*Grace'in tarafı*
"Grace beni dinlyo musun sen?!" dedi ablam. Doğruyu söylemek gerekiyorsa, hayır, dinlemiyordum. Dinleyemiyordum. Yünan tanrıçalarından bile daha da yakışıklı olan Justin Bieber yanımdan geçerken benden onu dinlememi beklemiyordu herhalde. Ne diyeceğimi tam düşünüyordum ki, ablam sessizliği şeker sesiyle bozdu.
"Her zamanki gibi dinlemiyodun, yine o çocuk yüzünden. Onu deliler gibi sevip, aklından çıkarmamana rağmen nasıl hala sınıf birincisi oluyosun gerçekten anlamıyorum. Bence gidip konuşmalısın Grace, böyle uzaktan izlemekle nereye kadar?"

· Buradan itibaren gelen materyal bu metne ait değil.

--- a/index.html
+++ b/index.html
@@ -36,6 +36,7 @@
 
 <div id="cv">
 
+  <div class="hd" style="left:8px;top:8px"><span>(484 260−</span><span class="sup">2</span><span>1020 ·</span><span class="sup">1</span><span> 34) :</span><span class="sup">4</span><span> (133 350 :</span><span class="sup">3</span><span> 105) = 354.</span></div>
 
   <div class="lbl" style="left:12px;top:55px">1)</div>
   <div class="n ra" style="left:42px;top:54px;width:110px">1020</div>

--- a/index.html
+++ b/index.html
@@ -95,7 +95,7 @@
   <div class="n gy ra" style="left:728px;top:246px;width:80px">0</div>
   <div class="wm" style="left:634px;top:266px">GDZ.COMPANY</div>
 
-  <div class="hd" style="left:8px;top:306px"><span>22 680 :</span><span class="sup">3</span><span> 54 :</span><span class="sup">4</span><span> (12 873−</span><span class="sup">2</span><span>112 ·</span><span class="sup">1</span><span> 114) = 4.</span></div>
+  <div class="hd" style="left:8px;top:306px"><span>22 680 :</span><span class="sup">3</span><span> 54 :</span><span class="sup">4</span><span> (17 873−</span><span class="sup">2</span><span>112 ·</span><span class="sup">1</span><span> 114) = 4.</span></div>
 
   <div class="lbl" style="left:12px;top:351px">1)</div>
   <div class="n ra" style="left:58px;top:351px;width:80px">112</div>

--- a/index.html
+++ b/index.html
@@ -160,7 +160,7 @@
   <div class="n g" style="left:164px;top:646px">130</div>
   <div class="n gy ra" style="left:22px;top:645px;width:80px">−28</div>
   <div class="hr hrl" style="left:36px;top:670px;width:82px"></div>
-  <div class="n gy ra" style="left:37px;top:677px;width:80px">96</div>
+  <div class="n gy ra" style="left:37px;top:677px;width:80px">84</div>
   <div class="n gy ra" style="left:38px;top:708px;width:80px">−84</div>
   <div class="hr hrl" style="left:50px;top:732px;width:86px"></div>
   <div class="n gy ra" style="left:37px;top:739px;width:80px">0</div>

"Benim varlığımdan bile daha haberi yok Em, ayrıca gidip ne diyeceğim? 'Merhaba Justin nasılsın? Ben Grace Walrey, senden 3 yaş kuçük olmama rağmen okula geldiğinden beri sana deliler gibi aşığım, benimle çıkar mısın?' mı? Hiç sanmıyorum" Emily dediğimin komik olmamasına rağmen gülmeye başladı.

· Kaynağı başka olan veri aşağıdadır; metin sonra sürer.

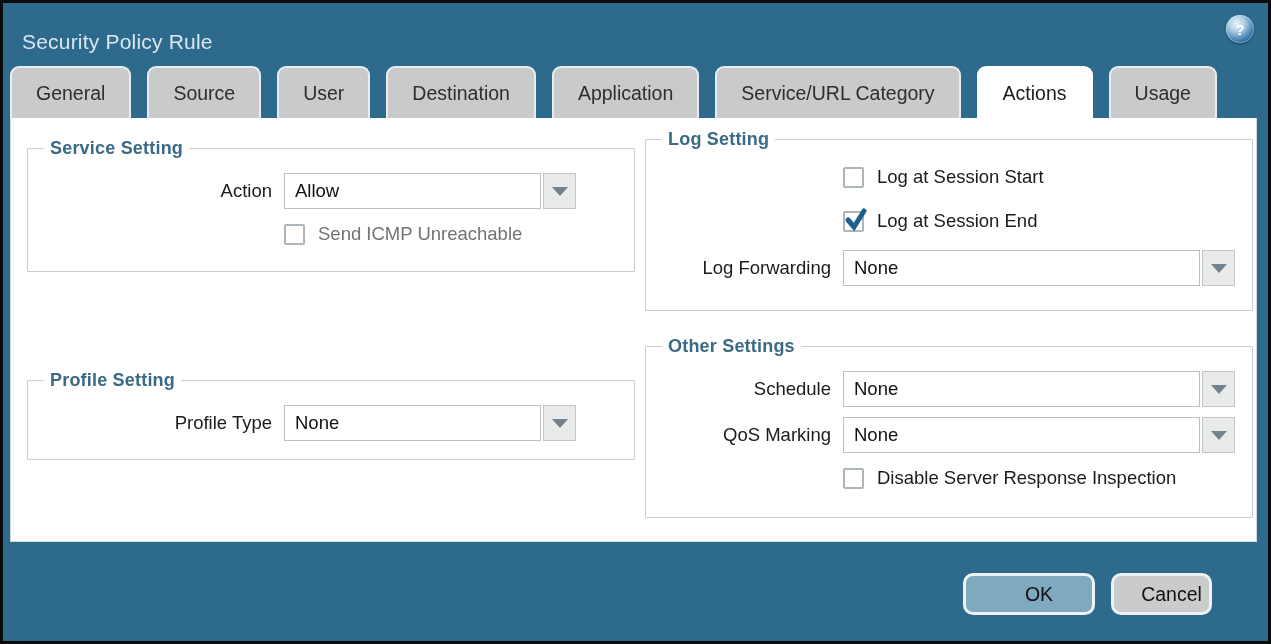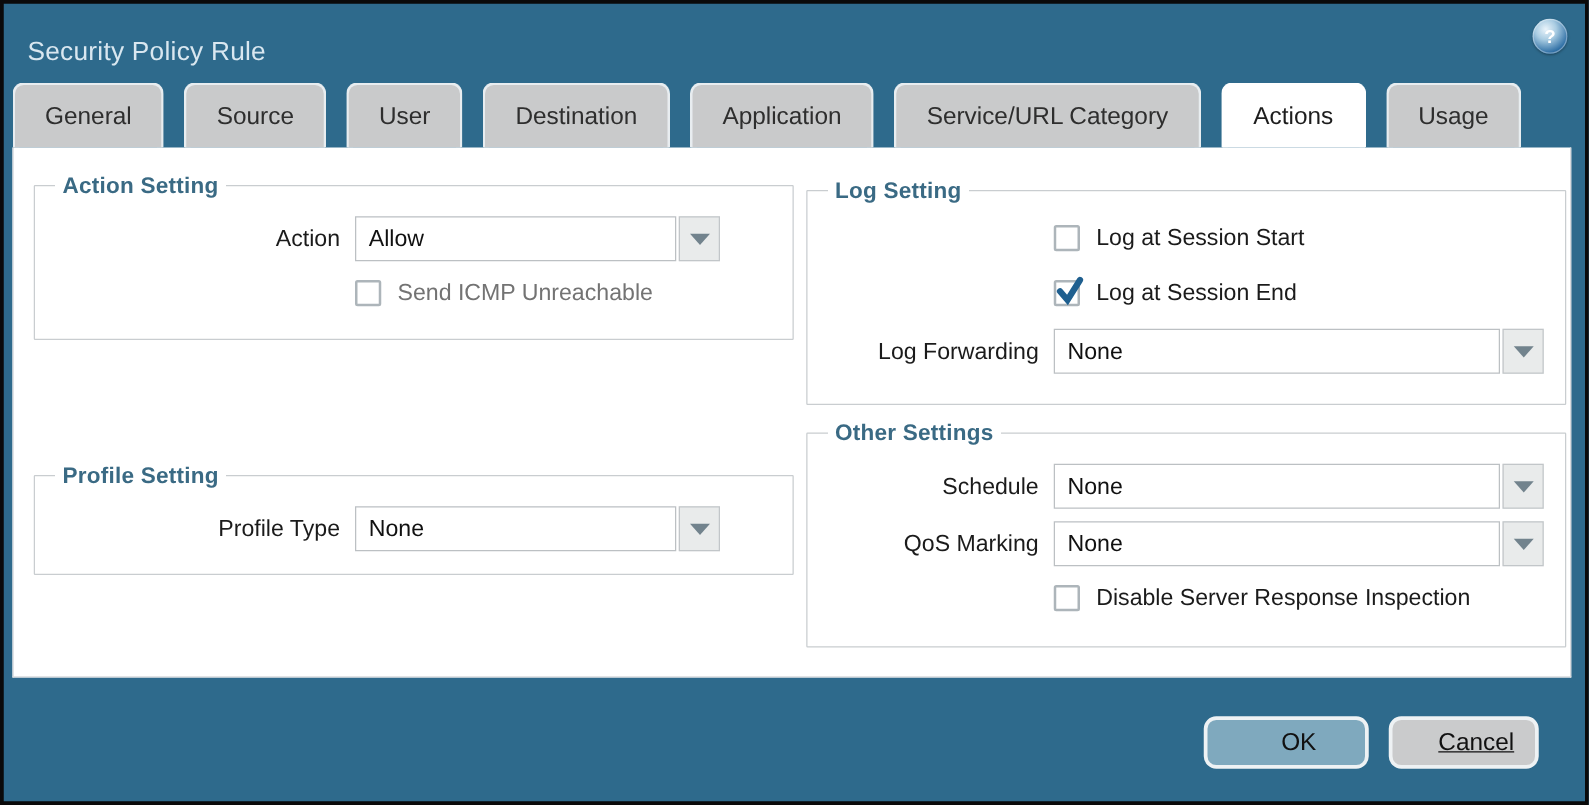--- a/index.html
+++ b/index.html
@@ -132,7 +132,7 @@
   <div class="panel">
 
     <fieldset class="fs-action">
-      <legend>Action Setting</legend>
+      <legend>Service Setting</legend>
       <div class="row">
         <span class="lbl lbl-l">Action</span>
         <div class="dropdown w-left">

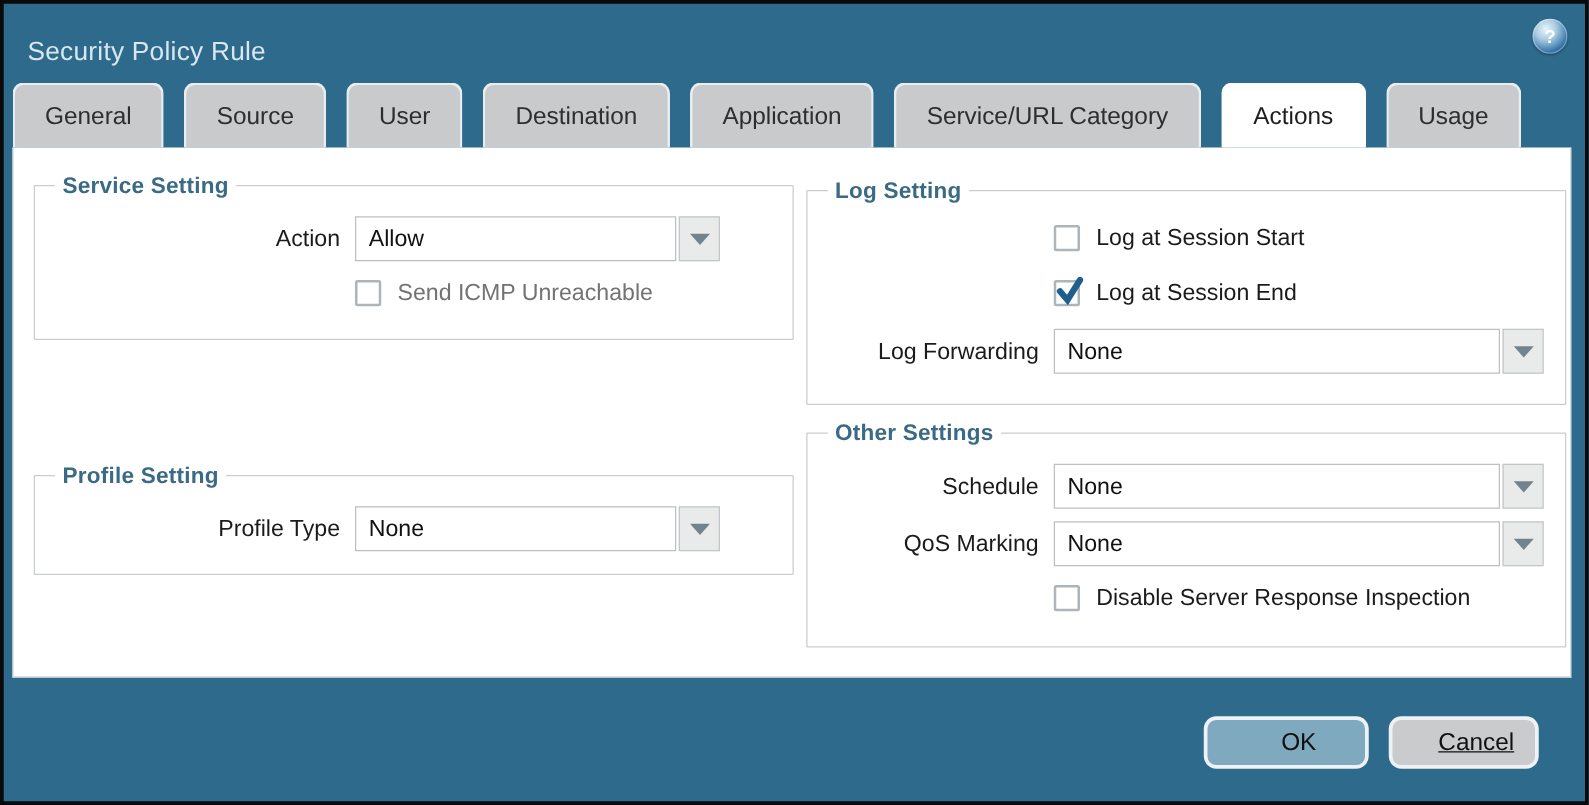--- a/index.html
+++ b/index.html
@@ -47,7 +47,7 @@
   }
   .fs-action  { left:16px;  top:20px;  width:608px; height:134px; }
   .fs-profile { left:16px;  top:252px; width:608px; height:90px;  }
-  .fs-log     { left:634px; top:24px;  width:608px; height:182px; }
+  .fs-log     { left:634px; top:11px;  width:608px; height:182px; }
   .fs-other   { left:634px; top:218px; width:608px; height:182px; }
   .row { display:flex; align-items:center; margin-top:12px; }
   .lbl { text-align:right; padding-right:12px; font-size:18.5px; color:#1b1b1b; flex-shrink:0; white-space:nowrap; }

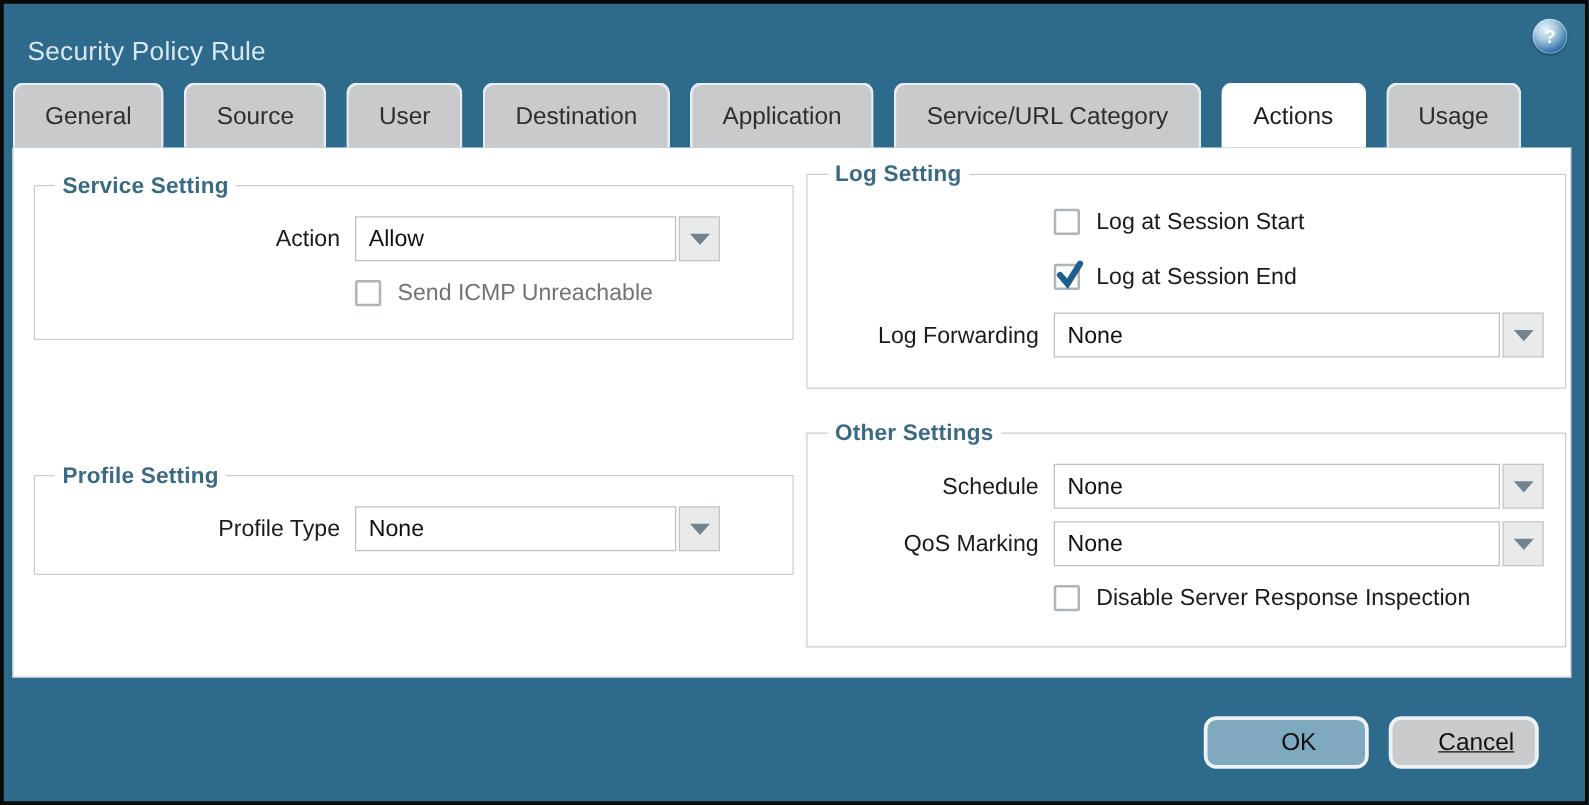--- a/index.html
+++ b/index.html
@@ -90,7 +90,7 @@
     display:flex; align-items:center; justify-content:center;padding-left:20px;
   }
   .btn-ok { left:960px; width:132px; background:#7FA9BE; }
-  .btn-cancel { left:1108px; width:120px; background:#CACBCC;text-decoration:underline; }
+  .btn-cancel { left:1108px; width:101px; background:#CACBCC; }
 </style>
 </head>
 <body>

"Grace, tabiiki de hayir. Arkadaş olmayı denemelisin, adım adım ilerle" Dedi yüzünde bir tebessümle.
"Hayır Em öyle bi şey olmayacak, aklına sok. Ben kabullendim artık, hayatımdan böyle memnunum. Ben sen değilim, hoşlandığım herkesi bi günde elde edemiyorum. Konu burda kapansın" Dedim ses tonumu yükselterek. "Neyse, sen ne diyordun?"
"Cuma günü Lea'nın partisi var, gelmek ister misin diye soruyordum. Belki de arkadaş edinirsin" Dedi gözlerimin içine bakarak. Tam hayır diyecekken lafımı kesti. "Hem büyük ihtimalle seninki de gelir" Dedi sırıtarak. Şimdi nasıl hayır diyebilirdim? Bu kız insanlara istediğini yaptırmakta usta olmalı.
"Gelmek isterim tabii ama giyecek elbisem yok" Dedim bahane olarak. Ama her zamanki gibi yine sıyrılamadım.
"Grace bazen beni tanımıyomuşsun gibi konuşuyosun. Dolabımda hiç dokunmadığım ve sana uyucak milyonlarca elbisem var. Ben gitmeliyim, öğlen yemeğinde yalnız oturmaktan vaz geçersen yanımıza gelebilirsin"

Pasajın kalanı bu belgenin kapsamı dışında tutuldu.